How I Redesigned My Portfolio Using Google Stitch, GitHub Copilot Skills, and a Custom Design System

How I Redesigned My Portfolio Using Google Stitch, GitHub Copilot Skills, and a Custom Design System

A behind-the-scenes look at how I used Google Stitch (AI design tool), its MCP server, GitHub Copilot agent skills, and a handcrafted DESIGN.md spec to rebuild my portfolio with a Neon Brutalist aesthetic.

April 16, 2026
8 min read

Redesigning a portfolio is one of those projects that always ends up more complex than expected. You start with "I'll just update the colors" and end up deep in a rabbit hole of design tokens, component architecture, and AI-assisted prototyping.
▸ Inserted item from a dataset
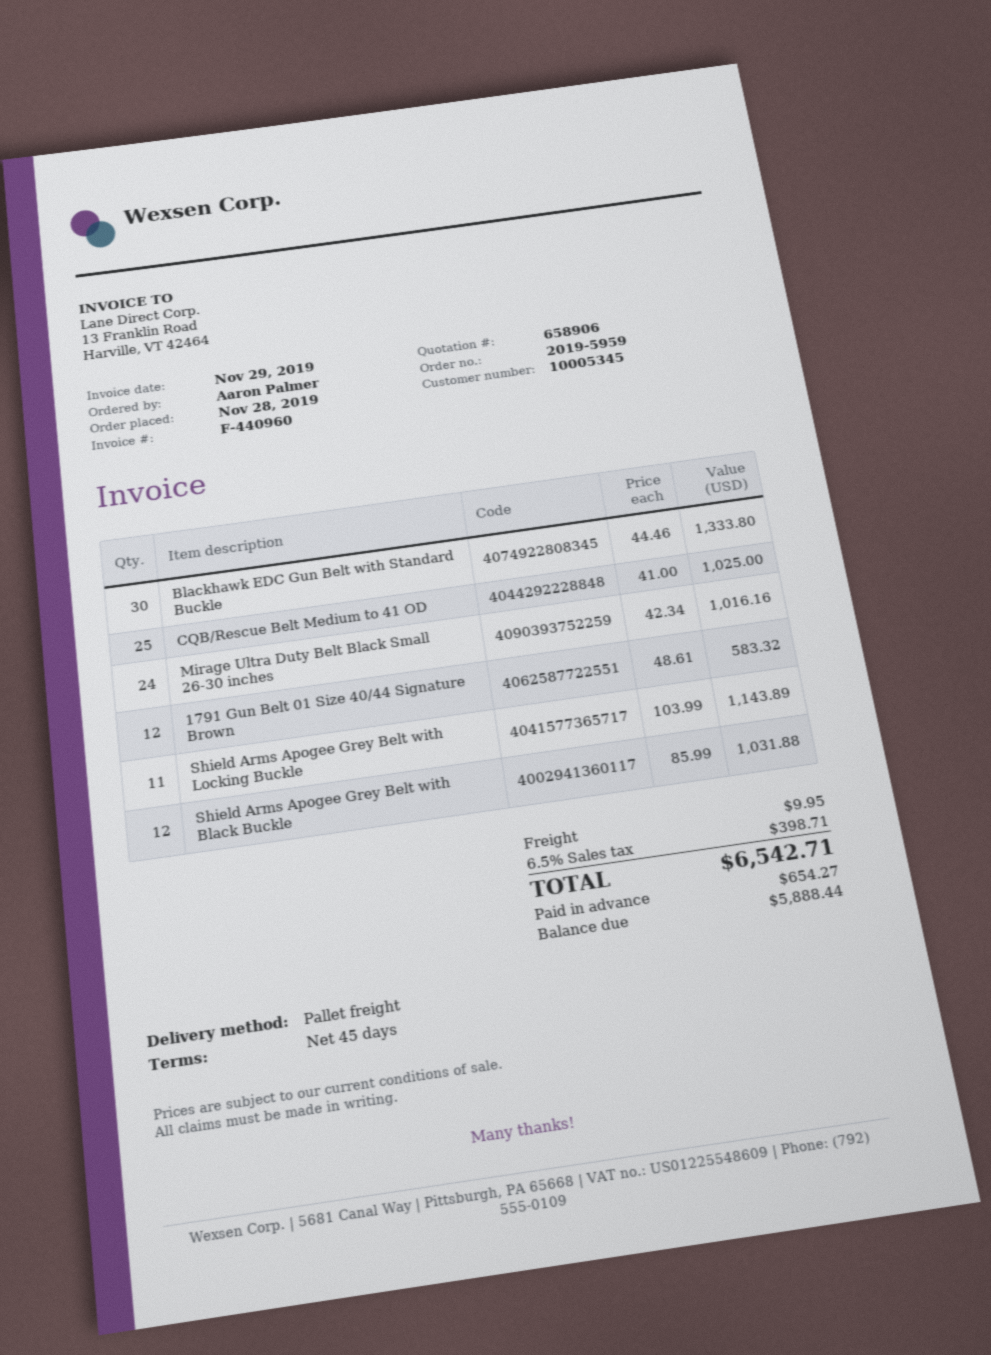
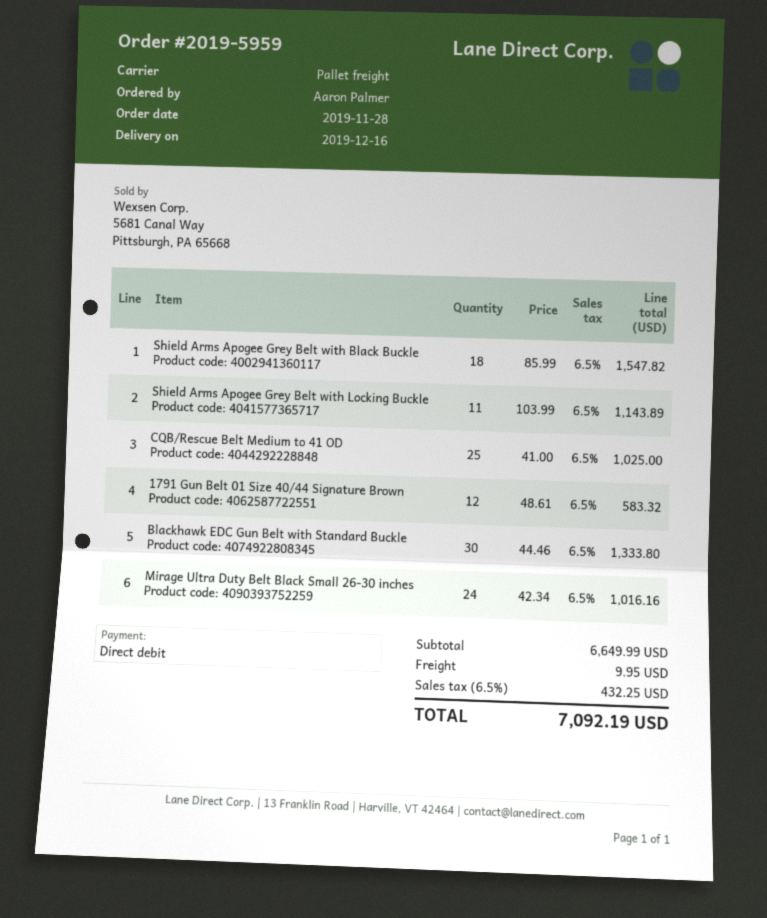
Shield Arms Apogee Grey Belt with Black Buckle: 12 x 85.99 = 1031.88 -> 18 x 85.99 = 1547.82
tax: 6.5% = 398.71 -> 6.5% = 432.25
total: 6542.71 -> 7092.19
That is exactly what happened here and I want to document the full workflow, because I think it represents a genuinely new way of building for the web.
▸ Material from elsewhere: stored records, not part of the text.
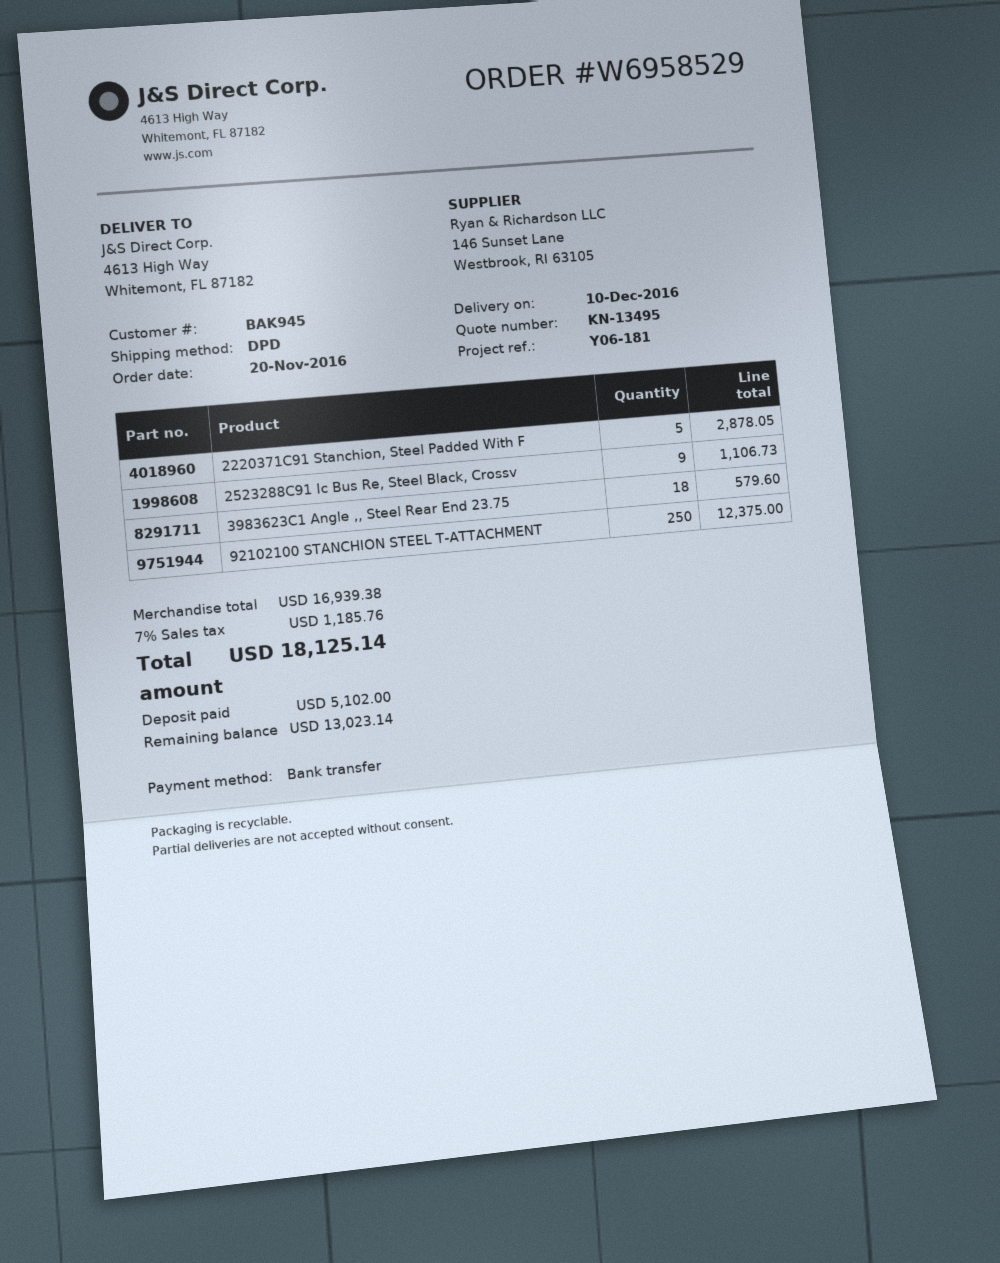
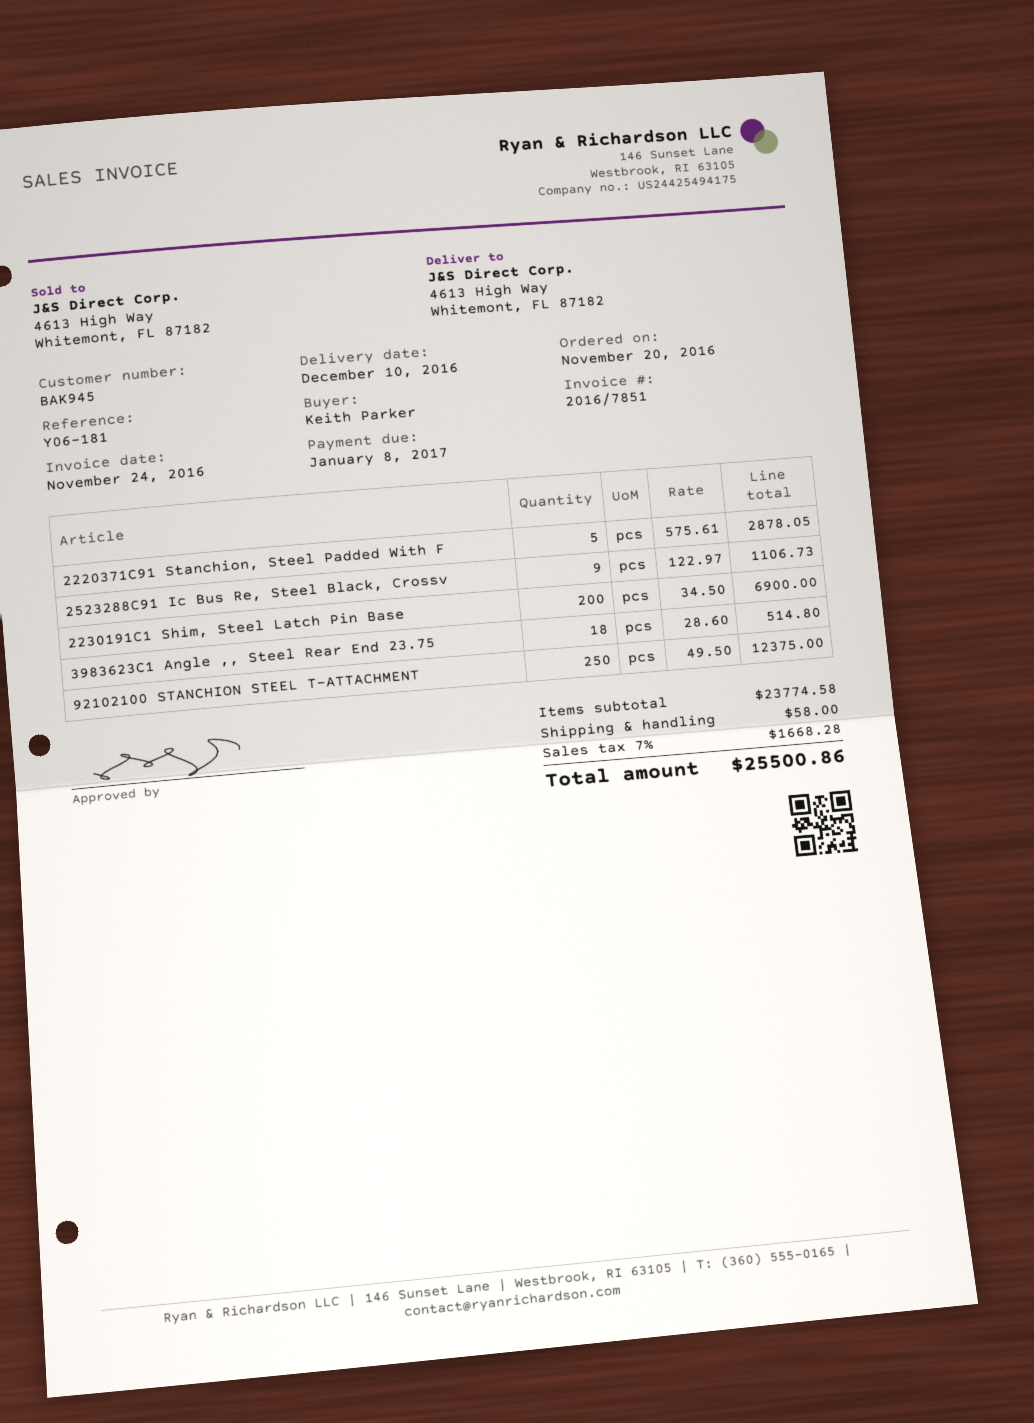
3983623C1 Angle ,, Steel Rear End 23.75: 18 for 579.60 -> 18 for 514.80
2230191C1 Shim, Steel Latch Pin Base: none -> 200 for 6900.00
subtotal: 16939.38 -> 23774.58
shipping: none -> 58.00
tax: 7% = 1185.76 -> 7% = 1668.28
total: 18125.14 -> 25500.86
The Starting Point: A Design Mandate

Before touching any tool, I committed the design direction to a file: DESIGN.md. This wasn't a loose mood board or a vague brief. It was a structured specification covering:

  • Creative North Star: "The Neon Brutalist" a high-contrast collision of structural Neo-Brutalism and developer aesthetics.
  • Color Palette: A deep black (#0e0e0e) base with Electric Blue (#2B59FF) as primary and Neon Gold (#d3f000) as the signature accent.
  • Typography Rules: Space Grotesk for display and headlines, Manrope for body copy both chosen for their technical character.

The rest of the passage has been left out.